[Edit difference data]
• • • •
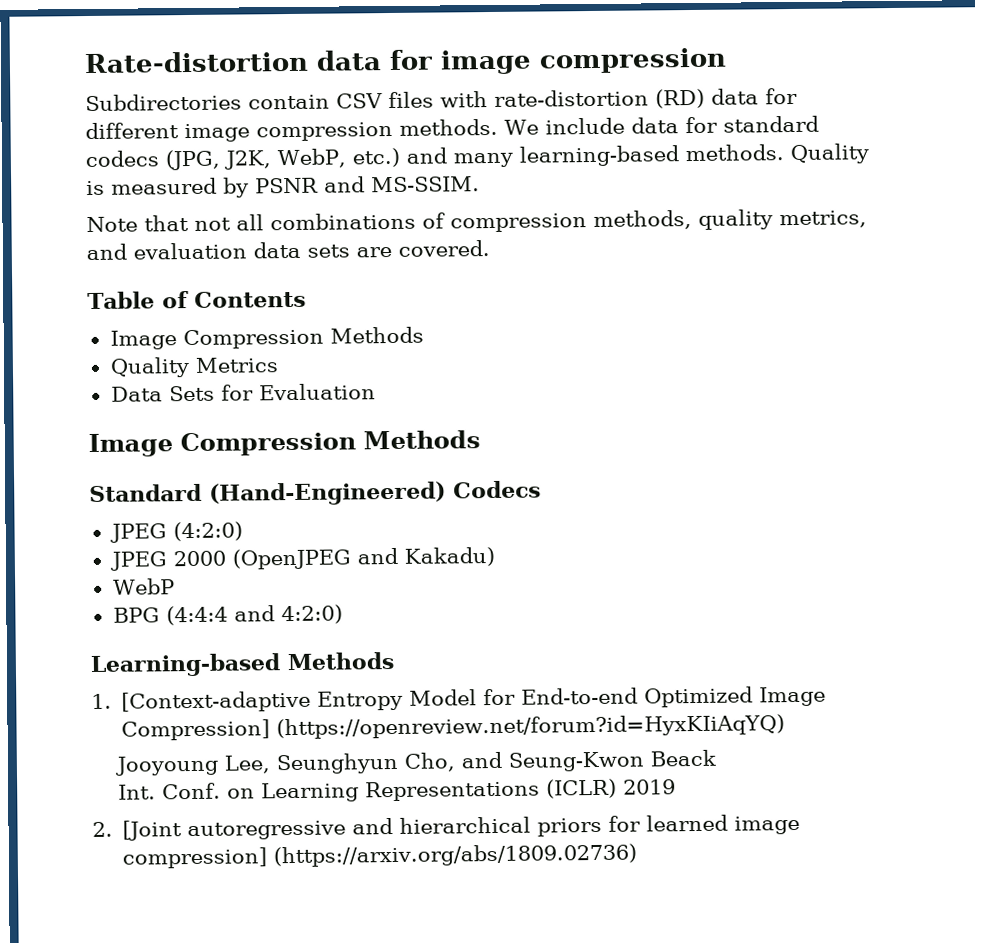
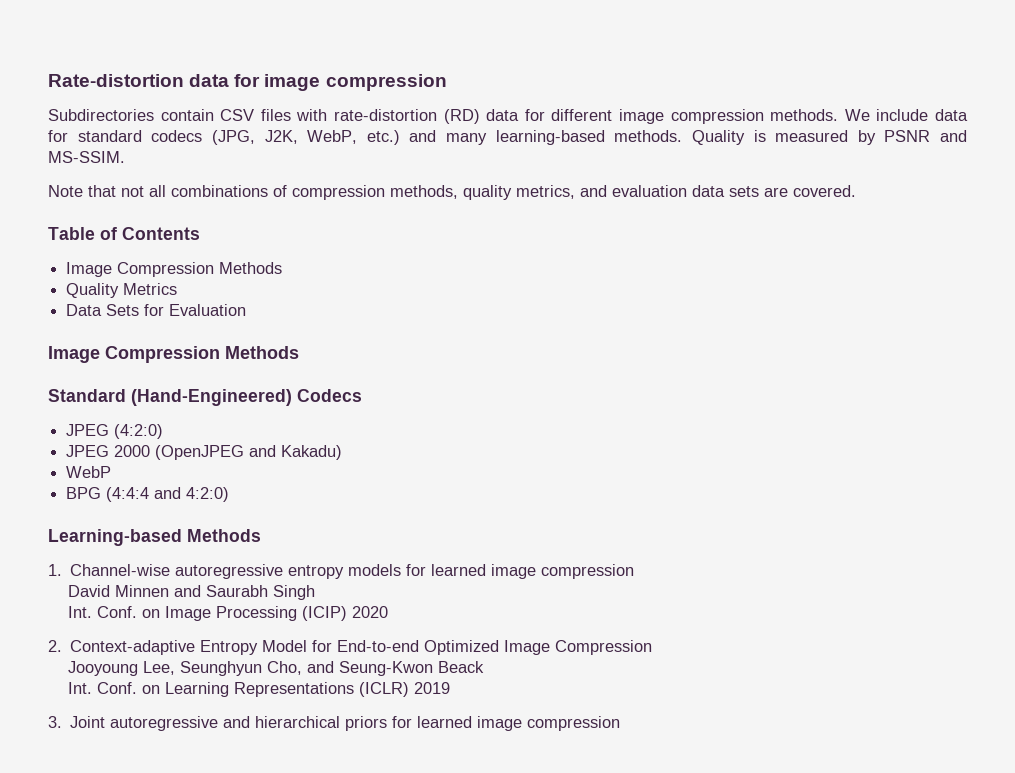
- 1. [Context-adaptive Entropy Model for End-to-end Optimized Image Compression] (https://openreview.net/forum?id=HyxKIiAqYQ)
+ 1. Channel-wise autoregressive entropy models for learned image compression
+ David Minnen and Saurabh Singh
+ Int. Conf. on Image Processing (ICIP) 2020
+ 2. Context-adaptive Entropy Model for End-to-end Optimized Image Compression
- 2. [Joint autoregressive and hierarchical priors for learned image compression] (https://arxiv.org/abs/1809.02736)
+ 3. Joint autoregressive and hierarchical priors for learned image compression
• • • •
* Work to complete
Taking the entries above, write out exactly each line from the one holding "and Saurabh Singh" to the one holding "2. Context-adaptive Entropy", both included, and stop there.

* Response to the exercise
+ David Minnen and Saurabh Singh
+ Int. Conf. on Image Processing (ICIP) 2020
+ 2. Context-adaptive Entropy Model for End-to-end Optimized Image Compression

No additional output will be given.